I studied weaving in school but never took it further because the setup is so complex. Can you summarize the process? People need to know. I often reiterate how hardcore fiber art is. Even a sewing machine can mess you up. 
I’ve spent the better part of a decade trying to master sewing. I feel confident doing most things I need to, but, for years, I would struggle and fight against the machine. There is so much in weaving and textiles about tension, and holding the right amount of tension, and keeping that going until the thing is finished. People tend to think about the limpness and flexibility of fabric, but in construction, there’s so much rigidity, strength, and organization, and all these moving parts to account for. 
I dye all the yarns before I work with them, and then there’s warping, measuring all the lengths and number of yarns, and then transferring it from the warping board to the loom, and putting each thread through each hole…
Right! You also have to thread hundreds of needles.
It’s crazy. And then there is tying everything on, rolling onto the loom, and then weaving, which, for me, is all about the precision of line and everything falling where I intend. At the point of weaving, I try to allow myself not to be married to the sketch, so there are times when I’ll deviate or change things in the process. 
It used to be so comforting to me that weaving was so rigid and constructed, and there’s a plan, and you execute it before you even start. You kind of know what it’s going to end up looking like. That frustrated me the more I wove, so now I really love introducing moments where there’s an unintentional variable that I can work into the weaving, which keeps it exciting.

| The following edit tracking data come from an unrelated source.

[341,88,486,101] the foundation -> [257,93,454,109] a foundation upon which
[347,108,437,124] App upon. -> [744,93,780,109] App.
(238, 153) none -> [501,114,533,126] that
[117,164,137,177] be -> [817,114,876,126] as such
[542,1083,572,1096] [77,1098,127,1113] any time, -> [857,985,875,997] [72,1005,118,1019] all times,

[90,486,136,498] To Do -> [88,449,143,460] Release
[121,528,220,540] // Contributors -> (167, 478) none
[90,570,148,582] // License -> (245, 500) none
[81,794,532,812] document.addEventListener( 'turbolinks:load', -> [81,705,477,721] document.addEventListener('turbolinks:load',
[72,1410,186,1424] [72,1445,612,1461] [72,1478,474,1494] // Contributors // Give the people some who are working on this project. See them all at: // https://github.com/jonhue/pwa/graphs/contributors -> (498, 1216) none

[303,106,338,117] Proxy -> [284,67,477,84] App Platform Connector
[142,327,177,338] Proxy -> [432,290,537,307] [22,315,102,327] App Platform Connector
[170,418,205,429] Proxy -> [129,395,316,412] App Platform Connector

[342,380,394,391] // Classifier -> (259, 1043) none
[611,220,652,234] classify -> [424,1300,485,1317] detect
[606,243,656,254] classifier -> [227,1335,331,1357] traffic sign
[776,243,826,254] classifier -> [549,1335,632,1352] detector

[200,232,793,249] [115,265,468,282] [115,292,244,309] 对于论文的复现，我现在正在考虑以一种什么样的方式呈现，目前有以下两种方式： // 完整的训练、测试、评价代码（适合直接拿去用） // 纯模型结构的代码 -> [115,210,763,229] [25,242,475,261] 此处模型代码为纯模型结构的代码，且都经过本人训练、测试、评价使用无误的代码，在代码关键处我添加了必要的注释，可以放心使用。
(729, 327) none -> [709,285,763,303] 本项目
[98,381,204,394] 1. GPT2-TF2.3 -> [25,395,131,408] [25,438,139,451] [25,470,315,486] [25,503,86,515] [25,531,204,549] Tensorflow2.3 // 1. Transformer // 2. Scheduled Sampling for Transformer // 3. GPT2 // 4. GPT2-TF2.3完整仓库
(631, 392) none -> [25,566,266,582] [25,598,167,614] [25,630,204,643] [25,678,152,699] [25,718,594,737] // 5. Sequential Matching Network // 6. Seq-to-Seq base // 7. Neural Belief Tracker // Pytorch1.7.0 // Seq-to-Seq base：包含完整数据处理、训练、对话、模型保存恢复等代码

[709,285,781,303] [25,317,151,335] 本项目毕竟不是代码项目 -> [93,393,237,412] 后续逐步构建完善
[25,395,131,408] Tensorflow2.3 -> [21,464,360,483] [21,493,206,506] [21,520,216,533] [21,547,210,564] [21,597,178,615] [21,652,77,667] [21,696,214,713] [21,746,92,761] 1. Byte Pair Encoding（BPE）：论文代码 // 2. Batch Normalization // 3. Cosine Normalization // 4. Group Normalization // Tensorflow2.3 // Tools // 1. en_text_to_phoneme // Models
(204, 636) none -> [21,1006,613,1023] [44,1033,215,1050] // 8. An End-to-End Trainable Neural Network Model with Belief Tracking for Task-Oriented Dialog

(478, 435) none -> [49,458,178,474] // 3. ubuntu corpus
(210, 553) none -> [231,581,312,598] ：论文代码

Diedrick Brackens: Dress for Adventure
"in the decadence of silence," 2018. Woven cotton and acrylic yarn, 72" x 72".
What are the more traditional or non-traditional ways you approach weaving?
A lot of techniques I use are pretty traditional. The thing that makes them more complex is that I combine different techniques together. The double weave is something I’m really married to, but I don’t often see that paired with some of the other techniques I use at the same time. 
I like to think that the way I use color is not typical to textiles; it’s more in line with the way a painter might work. And in terms of finishing a piece, I don’t do it the way I was taught. I’ve been thinking about how fiber, textiles and weaving are having this moment where we can decide to throw out the rules, and we don’t have to do everything the way we were trained. These objects that were once about being a utility—when they enter the fine art discourse, then what is a textile? How does it have to be constructed or not constructed?
How do you finish the ends? I remember that being an essential consideration. 
In some cases, once I’ve cut the piece off the loom, I don’t really treat the ends. I might make knots to keep it from unraveling, or sew a line. Other times, I keep the fringe or cut it at angles, and really play around with it to draw attention, or move folks’ eyes around the composition. I love having staggered lengths of stripes, keeping it a little unexpected, and heightening ideas around unraveling or tangledness—all these qualities we see in textiles that indicate conceptual ideas.
You’ve mentioned Americana and that nostalgic aesthetic. Which elements stand out to you?
My interest in Americana is the idea that it’s nebulous. It’s hard to describe what Americana is, but everyone knows it when they see it. Beyond the red, white and blue stuff, there’s this small-town feeling. This longing for the pastoral, or things that a lot of us have never actually experienced. In terms of aesthetic things, places, and ideas that Americana represents, for better or worse, it feels like what we want. 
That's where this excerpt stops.